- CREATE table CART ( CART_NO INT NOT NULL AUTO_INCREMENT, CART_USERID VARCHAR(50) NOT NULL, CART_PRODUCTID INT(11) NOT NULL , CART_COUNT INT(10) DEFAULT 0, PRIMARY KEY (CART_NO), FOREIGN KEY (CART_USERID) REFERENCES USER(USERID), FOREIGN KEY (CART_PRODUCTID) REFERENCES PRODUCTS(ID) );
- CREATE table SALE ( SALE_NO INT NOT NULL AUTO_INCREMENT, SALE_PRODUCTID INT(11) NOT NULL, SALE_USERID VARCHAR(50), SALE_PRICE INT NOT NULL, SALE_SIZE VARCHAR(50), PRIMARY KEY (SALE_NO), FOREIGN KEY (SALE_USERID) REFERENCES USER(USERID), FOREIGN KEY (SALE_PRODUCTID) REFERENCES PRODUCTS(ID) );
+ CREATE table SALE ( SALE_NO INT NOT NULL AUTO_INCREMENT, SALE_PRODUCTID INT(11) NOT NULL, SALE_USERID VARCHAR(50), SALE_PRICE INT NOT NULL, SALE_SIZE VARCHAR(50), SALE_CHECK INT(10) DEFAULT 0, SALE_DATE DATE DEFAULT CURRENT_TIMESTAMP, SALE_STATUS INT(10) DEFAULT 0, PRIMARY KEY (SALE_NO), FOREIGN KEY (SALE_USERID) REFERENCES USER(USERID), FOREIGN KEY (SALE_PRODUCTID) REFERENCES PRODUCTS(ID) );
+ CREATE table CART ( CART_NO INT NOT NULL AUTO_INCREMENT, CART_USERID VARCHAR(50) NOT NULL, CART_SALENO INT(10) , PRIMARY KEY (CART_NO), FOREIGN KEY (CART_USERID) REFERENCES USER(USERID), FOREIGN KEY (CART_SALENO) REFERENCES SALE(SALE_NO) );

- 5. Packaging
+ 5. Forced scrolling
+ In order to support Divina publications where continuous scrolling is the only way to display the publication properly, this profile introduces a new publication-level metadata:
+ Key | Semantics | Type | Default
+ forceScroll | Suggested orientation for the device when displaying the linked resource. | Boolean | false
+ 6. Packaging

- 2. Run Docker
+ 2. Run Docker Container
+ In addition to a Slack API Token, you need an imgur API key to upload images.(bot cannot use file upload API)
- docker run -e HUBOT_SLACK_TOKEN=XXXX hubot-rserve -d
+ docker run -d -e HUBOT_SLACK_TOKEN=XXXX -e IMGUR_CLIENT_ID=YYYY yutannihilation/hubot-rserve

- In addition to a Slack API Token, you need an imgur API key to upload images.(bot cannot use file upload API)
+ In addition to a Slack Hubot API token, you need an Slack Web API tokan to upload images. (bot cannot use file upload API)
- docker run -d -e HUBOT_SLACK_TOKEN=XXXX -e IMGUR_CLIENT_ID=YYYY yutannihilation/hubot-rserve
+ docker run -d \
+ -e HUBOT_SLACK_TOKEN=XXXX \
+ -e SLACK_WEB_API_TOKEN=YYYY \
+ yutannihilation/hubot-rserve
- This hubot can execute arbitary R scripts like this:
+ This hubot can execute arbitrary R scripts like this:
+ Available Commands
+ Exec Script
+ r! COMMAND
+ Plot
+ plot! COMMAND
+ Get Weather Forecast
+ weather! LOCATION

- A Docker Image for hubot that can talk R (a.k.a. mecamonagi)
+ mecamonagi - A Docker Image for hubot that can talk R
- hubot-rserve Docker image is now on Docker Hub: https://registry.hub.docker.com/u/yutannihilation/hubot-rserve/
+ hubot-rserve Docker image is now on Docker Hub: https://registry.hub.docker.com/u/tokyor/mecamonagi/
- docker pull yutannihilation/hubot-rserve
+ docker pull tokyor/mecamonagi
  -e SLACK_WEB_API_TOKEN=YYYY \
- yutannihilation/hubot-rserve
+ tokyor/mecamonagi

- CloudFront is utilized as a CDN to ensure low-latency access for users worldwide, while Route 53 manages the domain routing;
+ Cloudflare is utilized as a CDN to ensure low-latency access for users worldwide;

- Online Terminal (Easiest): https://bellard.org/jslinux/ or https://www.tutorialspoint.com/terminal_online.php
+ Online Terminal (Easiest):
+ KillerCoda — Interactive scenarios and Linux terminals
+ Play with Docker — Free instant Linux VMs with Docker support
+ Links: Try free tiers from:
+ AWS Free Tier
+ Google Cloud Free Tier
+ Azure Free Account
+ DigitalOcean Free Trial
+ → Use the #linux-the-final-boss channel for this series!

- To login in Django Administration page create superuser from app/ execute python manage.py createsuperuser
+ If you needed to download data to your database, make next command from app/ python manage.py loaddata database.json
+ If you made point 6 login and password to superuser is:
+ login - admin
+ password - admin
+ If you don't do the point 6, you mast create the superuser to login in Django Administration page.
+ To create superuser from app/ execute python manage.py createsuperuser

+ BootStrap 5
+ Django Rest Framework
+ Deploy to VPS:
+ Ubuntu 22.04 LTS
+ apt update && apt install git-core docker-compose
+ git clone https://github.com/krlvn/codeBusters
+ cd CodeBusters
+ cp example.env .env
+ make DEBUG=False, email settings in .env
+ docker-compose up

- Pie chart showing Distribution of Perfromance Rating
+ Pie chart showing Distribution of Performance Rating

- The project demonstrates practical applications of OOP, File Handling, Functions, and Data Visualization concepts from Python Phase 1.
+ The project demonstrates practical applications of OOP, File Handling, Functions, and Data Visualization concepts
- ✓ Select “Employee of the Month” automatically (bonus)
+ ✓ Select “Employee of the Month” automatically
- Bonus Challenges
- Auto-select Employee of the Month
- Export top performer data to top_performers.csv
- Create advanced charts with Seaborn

▬▬▬▬▬▬

What the exercise asks:
Retype the entries above. Match them exactly.

Answer section:
- CREATE table CART ( CART_NO INT NOT NULL AUTO_INCREMENT, CART_USERID VARCHAR(50) NOT NULL, CART_PRODUCTID INT(11) NOT NULL , CART_COUNT INT(10) DEFAULT 0, PRIMARY KEY (CART_NO), FOREIGN KEY (CART_USERID) REFERENCES USER(USERID), FOREIGN KEY (CART_PRODUCTID) REFERENCES PRODUCTS(ID) );
- CREATE table SALE ( SALE_NO INT NOT NULL AUTO_INCREMENT, SALE_PRODUCTID INT(11) NOT NULL, SALE_USERID VARCHAR(50), SALE_PRICE INT NOT NULL, SALE_SIZE VARCHAR(50), PRIMARY KEY (SALE_NO), FOREIGN KEY (SALE_USERID) REFERENCES USER(USERID), FOREIGN KEY (SALE_PRODUCTID) REFERENCES PRODUCTS(ID) );
+ CREATE table SALE ( SALE_NO INT NOT NULL AUTO_INCREMENT, SALE_PRODUCTID INT(11) NOT NULL, SALE_USERID VARCHAR(50), SALE_PRICE INT NOT NULL, SALE_SIZE VARCHAR(50), SALE_CHECK INT(10) DEFAULT 0, SALE_DATE DATE DEFAULT CURRENT_TIMESTAMP, SALE_STATUS INT(10) DEFAULT 0, PRIMARY KEY (SALE_NO), FOREIGN KEY (SALE_USERID) REFERENCES USER(USERID), FOREIGN KEY (SALE_PRODUCTID) REFERENCES PRODUCTS(ID) );
+ CREATE table CART ( CART_NO INT NOT NULL AUTO_INCREMENT, CART_USERID VARCHAR(50) NOT NULL, CART_SALENO INT(10) , PRIMARY KEY (CART_NO), FOREIGN KEY (CART_USERID) REFERENCES USER(USERID), FOREIGN KEY (CART_SALENO) REFERENCES SALE(SALE_NO) );

- 5. Packaging
+ 5. Forced scrolling
+ In order to support Divina publications where continuous scrolling is the only way to display the publication properly, this profile introduces a new publication-level metadata:
+ Key | Semantics | Type | Default
+ forceScroll | Suggested orientation for the device when displaying the linked resource. | Boolean | false
+ 6. Packaging

- 2. Run Docker
+ 2. Run Docker Container
+ In addition to a Slack API Token, you need an imgur API key to upload images.(bot cannot use file upload API)
- docker run -e HUBOT_SLACK_TOKEN=XXXX hubot-rserve -d
+ docker run -d -e HUBOT_SLACK_TOKEN=XXXX -e IMGUR_CLIENT_ID=YYYY yutannihilation/hubot-rserve

- In addition to a Slack API Token, you need an imgur API key to upload images.(bot cannot use file upload API)
+ In addition to a Slack Hubot API token, you need an Slack Web API tokan to upload images. (bot cannot use file upload API)
- docker run -d -e HUBOT_SLACK_TOKEN=XXXX -e IMGUR_CLIENT_ID=YYYY yutannihilation/hubot-rserve
+ docker run -d \
+ -e HUBOT_SLACK_TOKEN=XXXX \
+ -e SLACK_WEB_API_TOKEN=YYYY \
+ yutannihilation/hubot-rserve
- This hubot can execute arbitary R scripts like this:
+ This hubot can execute arbitrary R scripts like this:
+ Available Commands
+ Exec Script
+ r! COMMAND
+ Plot
+ plot! COMMAND
+ Get Weather Forecast
+ weather! LOCATION

- A Docker Image for hubot that can talk R (a.k.a. mecamonagi)
+ mecamonagi - A Docker Image for hubot that can talk R
- hubot-rserve Docker image is now on Docker Hub: https://registry.hub.docker.com/u/yutannihilation/hubot-rserve/
+ hubot-rserve Docker image is now on Docker Hub: https://registry.hub.docker.com/u/tokyor/mecamonagi/
- docker pull yutannihilation/hubot-rserve
+ docker pull tokyor/mecamonagi
  -e SLACK_WEB_API_TOKEN=YYYY \
- yutannihilation/hubot-rserve
+ tokyor/mecamonagi

- CloudFront is utilized as a CDN to ensure low-latency access for users worldwide, while Route 53 manages the domain routing;
+ Cloudflare is utilized as a CDN to ensure low-latency access for users worldwide;

- Online Terminal (Easiest): https://bellard.org/jslinux/ or https://www.tutorialspoint.com/terminal_online.php
+ Online Terminal (Easiest):
+ KillerCoda — Interactive scenarios and Linux terminals
+ Play with Docker — Free instant Linux VMs with Docker support
+ Links: Try free tiers from:
+ AWS Free Tier
+ Google Cloud Free Tier
+ Azure Free Account
+ DigitalOcean Free Trial
+ → Use the #linux-the-final-boss channel for this series!

- To login in Django Administration page create superuser from app/ execute python manage.py createsuperuser
+ If you needed to download data to your database, make next command from app/ python manage.py loaddata database.json
+ If you made point 6 login and password to superuser is:
+ login - admin
+ password - admin
+ If you don't do the point 6, you mast create the superuser to login in Django Administration page.
+ To create superuser from app/ execute python manage.py createsuperuser

+ BootStrap 5
+ Django Rest Framework
+ Deploy to VPS:
+ Ubuntu 22.04 LTS
+ apt update && apt install git-core docker-compose
+ git clone https://github.com/krlvn/codeBusters
+ cd CodeBusters
+ cp example.env .env
+ make DEBUG=False, email settings in .env
+ docker-compose up

- Pie chart showing Distribution of Perfromance Rating
+ Pie chart showing Distribution of Performance Rating

- The project demonstrates practical applications of OOP, File Handling, Functions, and Data Visualization concepts from Python Phase 1.
+ The project demonstrates practical applications of OOP, File Handling, Functions, and Data Visualization concepts
- ✓ Select “Employee of the Month” automatically (bonus)
+ ✓ Select “Employee of the Month” automatically
- Bonus Challenges
- Auto-select Employee of the Month
- Export top performer data to top_performers.csv
- Create advanced charts with Seaborn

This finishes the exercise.